In “Steamboat Bill Jr.,” Buster Keaton walks into a neighborhood that has been devastated by a cyclone. He stops in front of a house. The house begins to fall. Keaton, of course, is unaware of it. The shot is wide enough for you to know that Keaton is really there and that the house is really falling. Audiences reportedly shouted: “Look out! Look out!” at the movie screen during this sequence. The house falls, the audience gasps, the dust rises, and when it clears, there is Keaton, expressionless, standing in the safety of an open attic window that has fallen around him. He walks away as if nothing has happened to him. That’s major deadpan.

Here are some rules for deadpan:

1. This thing works better the less you do. You could actually be dead and get pretty good results. Lowercase yourself — clear your mind, silence your inner voices, disappear, be nothing. Don’t forget, nothing can be really something. An accomplished deadpan can create a force field akin to a black hole.

2. Don’t act. Deadpan is, by definition, the antithesis of acting. Deadpan allows the audience to imagine your reaction. You are the ultimate Rorschach test. You are Peter Sellers in “Being There.”

3. Like the proverbial dark gray suit, deadpan is appropriate for almost every occasion. It’s the way to go whether you are on the receiving end of spoonfuls of baby food thrown by a peckish infant, or in a speedboat and the female bass player to whom you have just proposed takes off her wig and tells you she’s a man, or if you are about to have a house fall on you.
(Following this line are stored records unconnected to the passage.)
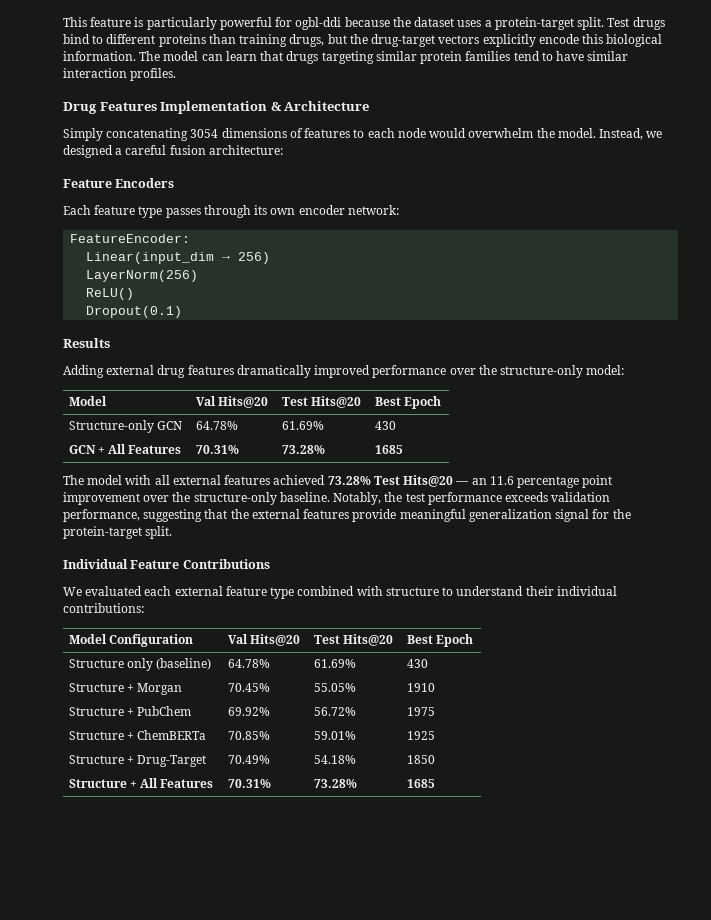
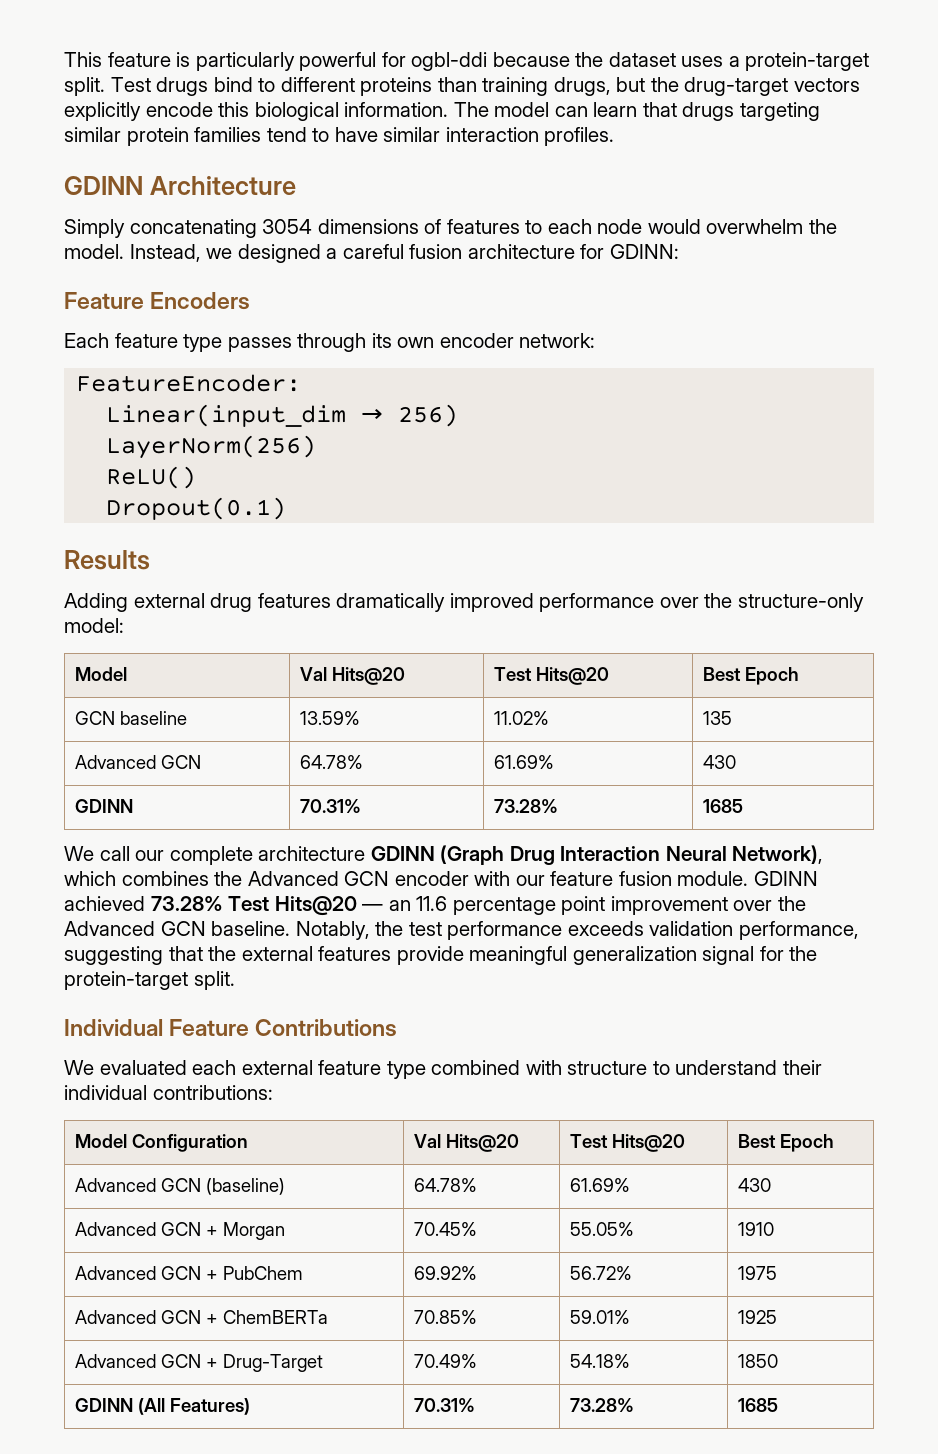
- Drug Features Implementation & Architecture
+ GDINN Architecture
- Instead, we designed a careful fusion architecture:
+ Instead, we designed a careful fusion architecture for GDINN:
- Structure-only GCN | 64.78% | 61.69% | 430
+ GCN baseline | 13.59% | 11.02% | 135
+ Advanced GCN | 64.78% | 61.69% | 430
- GCN + All Features | 70.31% | 73.28% | 1685
+ GDINN | 70.31% | 73.28% | 1685
- The model with all external features achieved 73.28% Test Hits@20 — an 11.6 percentage point improvement over the structure-only baseline.
+ We call our complete architecture GDINN (Graph Drug Interaction Neural Network), which combines the Advanced GCN encoder with our feature fusion module. GDINN achieved 73.28% Test Hits@20 — an 11.6 percentage point improvement over the Advanced GCN baseline.
- Structure only (baseline) | 64.78% | 61.69% | 430
+ Advanced GCN (baseline) | 64.78% | 61.69% | 430
- Structure + Morgan | 70.45% | 55.05% | 1910
+ Advanced GCN + Morgan | 70.45% | 55.05% | 1910
- Structure + PubChem | 69.92% | 56.72% | 1975
+ Advanced GCN + PubChem | 69.92% | 56.72% | 1975
- Structure + ChemBERTa | 70.85% | 59.01% | 1925
+ Advanced GCN + ChemBERTa | 70.85% | 59.01% | 1925
- Structure + Drug-Target | 70.49% | 54.18% | 1850
+ Advanced GCN + Drug-Target | 70.49% | 54.18% | 1850
- Structure + All Features | 70.31% | 73.28% | 1685
+ GDINN (All Features) | 70.31% | 73.28% | 1685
4. And this is an absolute absolute — do not comment on the deadpan. The audience must never know that you know a house has fallen on you. You are not in on the joke, and the audience will love you for it. They will feel superior. Let them.

Doing nothing is not for everyone. A great deadpan is a rara avis. But who knows? In the brave new world of Botox and Restalane, today’s Jim Carrey may become tomorrow’s master of the expressionless expression.